▶ **WHAT THE EXERCISE ASKS**
Copy out all of the entries, keeping every word the same.

▶ **GIVEN DATA**
····················

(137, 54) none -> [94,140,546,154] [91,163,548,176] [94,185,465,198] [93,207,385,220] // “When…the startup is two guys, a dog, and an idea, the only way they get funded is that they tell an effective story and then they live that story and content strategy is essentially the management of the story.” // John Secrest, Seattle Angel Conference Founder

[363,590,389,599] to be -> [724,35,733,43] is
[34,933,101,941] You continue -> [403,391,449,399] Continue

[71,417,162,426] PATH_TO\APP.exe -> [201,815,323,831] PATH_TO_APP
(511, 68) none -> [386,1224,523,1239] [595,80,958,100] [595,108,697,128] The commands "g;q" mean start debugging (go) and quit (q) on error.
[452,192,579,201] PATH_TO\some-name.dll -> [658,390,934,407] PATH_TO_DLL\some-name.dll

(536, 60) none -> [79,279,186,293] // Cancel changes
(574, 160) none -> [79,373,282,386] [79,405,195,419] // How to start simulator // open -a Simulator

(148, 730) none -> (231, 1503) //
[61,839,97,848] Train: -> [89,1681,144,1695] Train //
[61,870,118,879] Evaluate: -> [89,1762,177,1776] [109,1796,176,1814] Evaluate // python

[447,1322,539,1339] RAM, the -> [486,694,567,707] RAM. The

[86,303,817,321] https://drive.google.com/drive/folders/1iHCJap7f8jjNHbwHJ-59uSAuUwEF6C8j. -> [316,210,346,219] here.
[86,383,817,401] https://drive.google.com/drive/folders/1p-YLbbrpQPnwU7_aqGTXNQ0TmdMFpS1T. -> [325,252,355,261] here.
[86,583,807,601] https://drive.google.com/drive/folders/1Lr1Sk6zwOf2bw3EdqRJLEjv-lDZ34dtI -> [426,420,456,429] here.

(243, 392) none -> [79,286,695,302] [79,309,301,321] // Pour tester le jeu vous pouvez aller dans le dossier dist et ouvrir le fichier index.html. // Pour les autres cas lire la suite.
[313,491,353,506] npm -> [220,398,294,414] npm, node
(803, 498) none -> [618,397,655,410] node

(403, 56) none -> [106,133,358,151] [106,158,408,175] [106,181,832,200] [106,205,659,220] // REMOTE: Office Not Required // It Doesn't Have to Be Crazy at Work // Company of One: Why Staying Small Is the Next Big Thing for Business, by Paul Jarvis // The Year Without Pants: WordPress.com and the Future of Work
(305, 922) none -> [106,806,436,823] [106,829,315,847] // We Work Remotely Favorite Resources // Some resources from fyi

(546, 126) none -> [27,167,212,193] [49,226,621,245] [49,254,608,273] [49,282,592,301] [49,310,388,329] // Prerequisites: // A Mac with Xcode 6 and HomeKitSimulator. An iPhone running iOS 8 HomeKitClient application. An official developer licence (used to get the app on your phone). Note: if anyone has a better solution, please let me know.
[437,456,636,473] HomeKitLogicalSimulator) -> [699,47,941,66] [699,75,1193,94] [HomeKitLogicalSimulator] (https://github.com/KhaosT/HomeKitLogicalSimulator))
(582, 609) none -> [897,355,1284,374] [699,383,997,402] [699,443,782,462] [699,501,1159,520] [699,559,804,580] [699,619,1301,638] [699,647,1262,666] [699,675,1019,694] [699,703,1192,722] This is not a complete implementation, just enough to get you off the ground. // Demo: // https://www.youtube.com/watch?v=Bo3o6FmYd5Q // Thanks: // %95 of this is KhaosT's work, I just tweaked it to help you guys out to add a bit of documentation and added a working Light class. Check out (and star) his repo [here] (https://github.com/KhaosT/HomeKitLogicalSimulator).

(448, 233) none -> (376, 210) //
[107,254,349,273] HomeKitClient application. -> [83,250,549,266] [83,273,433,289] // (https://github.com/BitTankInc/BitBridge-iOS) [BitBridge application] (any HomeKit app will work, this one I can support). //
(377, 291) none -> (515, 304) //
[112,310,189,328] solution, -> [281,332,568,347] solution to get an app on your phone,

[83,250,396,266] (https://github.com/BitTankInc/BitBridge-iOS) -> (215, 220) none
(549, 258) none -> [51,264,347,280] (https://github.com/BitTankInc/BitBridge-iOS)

····················

▶ **RESPONSE TO THIS EXERCISE**
(137, 54) none -> [94,140,546,154] [91,163,548,176] [94,185,465,198] [93,207,385,220] // “When…the startup is two guys, a dog, and an idea, the only way they get funded is that they tell an effective story and then they live that story and content strategy is essentially the management of the story.” // John Secrest, Seattle Angel Conference Founder

[363,590,389,599] to be -> [724,35,733,43] is
[34,933,101,941] You continue -> [403,391,449,399] Continue

[71,417,162,426] PATH_TO\APP.exe -> [201,815,323,831] PATH_TO_APP
(511, 68) none -> [386,1224,523,1239] [595,80,958,100] [595,108,697,128] The commands "g;q" mean start debugging (go) and quit (q) on error.
[452,192,579,201] PATH_TO\some-name.dll -> [658,390,934,407] PATH_TO_DLL\some-name.dll

(536, 60) none -> [79,279,186,293] // Cancel changes
(574, 160) none -> [79,373,282,386] [79,405,195,419] // How to start simulator // open -a Simulator

(148, 730) none -> (231, 1503) //
[61,839,97,848] Train: -> [89,1681,144,1695] Train //
[61,870,118,879] Evaluate: -> [89,1762,177,1776] [109,1796,176,1814] Evaluate // python

[447,1322,539,1339] RAM, the -> [486,694,567,707] RAM. The

[86,303,817,321] https://drive.google.com/drive/folders/1iHCJap7f8jjNHbwHJ-59uSAuUwEF6C8j. -> [316,210,346,219] here.
[86,383,817,401] https://drive.google.com/drive/folders/1p-YLbbrpQPnwU7_aqGTXNQ0TmdMFpS1T. -> [325,252,355,261] here.
[86,583,807,601] https://drive.google.com/drive/folders/1Lr1Sk6zwOf2bw3EdqRJLEjv-lDZ34dtI -> [426,420,456,429] here.

(243, 392) none -> [79,286,695,302] [79,309,301,321] // Pour tester le jeu vous pouvez aller dans le dossier dist et ouvrir le fichier index.html. // Pour les autres cas lire la suite.
[313,491,353,506] npm -> [220,398,294,414] npm, node
(803, 498) none -> [618,397,655,410] node

(403, 56) none -> [106,133,358,151] [106,158,408,175] [106,181,832,200] [106,205,659,220] // REMOTE: Office Not Required // It Doesn't Have to Be Crazy at Work // Company of One: Why Staying Small Is the Next Big Thing for Business, by Paul Jarvis // The Year Without Pants: WordPress.com and the Future of Work
(305, 922) none -> [106,806,436,823] [106,829,315,847] // We Work Remotely Favorite Resources // Some resources from fyi

(546, 126) none -> [27,167,212,193] [49,226,621,245] [49,254,608,273] [49,282,592,301] [49,310,388,329] // Prerequisites: // A Mac with Xcode 6 and HomeKitSimulator. An iPhone running iOS 8 HomeKitClient application. An official developer licence (used to get the app on your phone). Note: if anyone has a better solution, please let me know.
[437,456,636,473] HomeKitLogicalSimulator) -> [699,47,941,66] [699,75,1193,94] [HomeKitLogicalSimulator] (https://github.com/KhaosT/HomeKitLogicalSimulator))
(582, 609) none -> [897,355,1284,374] [699,383,997,402] [699,443,782,462] [699,501,1159,520] [699,559,804,580] [699,619,1301,638] [699,647,1262,666] [699,675,1019,694] [699,703,1192,722] This is not a complete implementation, just enough to get you off the ground. // Demo: // https://www.youtube.com/watch?v=Bo3o6FmYd5Q // Thanks: // %95 of this is KhaosT's work, I just tweaked it to help you guys out to add a bit of documentation and added a working Light class. Check out (and star) his repo [here] (https://github.com/KhaosT/HomeKitLogicalSimulator).

(448, 233) none -> (376, 210) //
[107,254,349,273] HomeKitClient application. -> [83,250,549,266] [83,273,433,289] // (https://github.com/BitTankInc/BitBridge-iOS) [BitBridge application] (any HomeKit app will work, this one I can support). //
(377, 291) none -> (515, 304) //
[112,310,189,328] solution, -> [281,332,568,347] solution to get an app on your phone,

[83,250,396,266] (https://github.com/BitTankInc/BitBridge-iOS) -> (215, 220) none
(549, 258) none -> [51,264,347,280] (https://github.com/BitTankInc/BitBridge-iOS)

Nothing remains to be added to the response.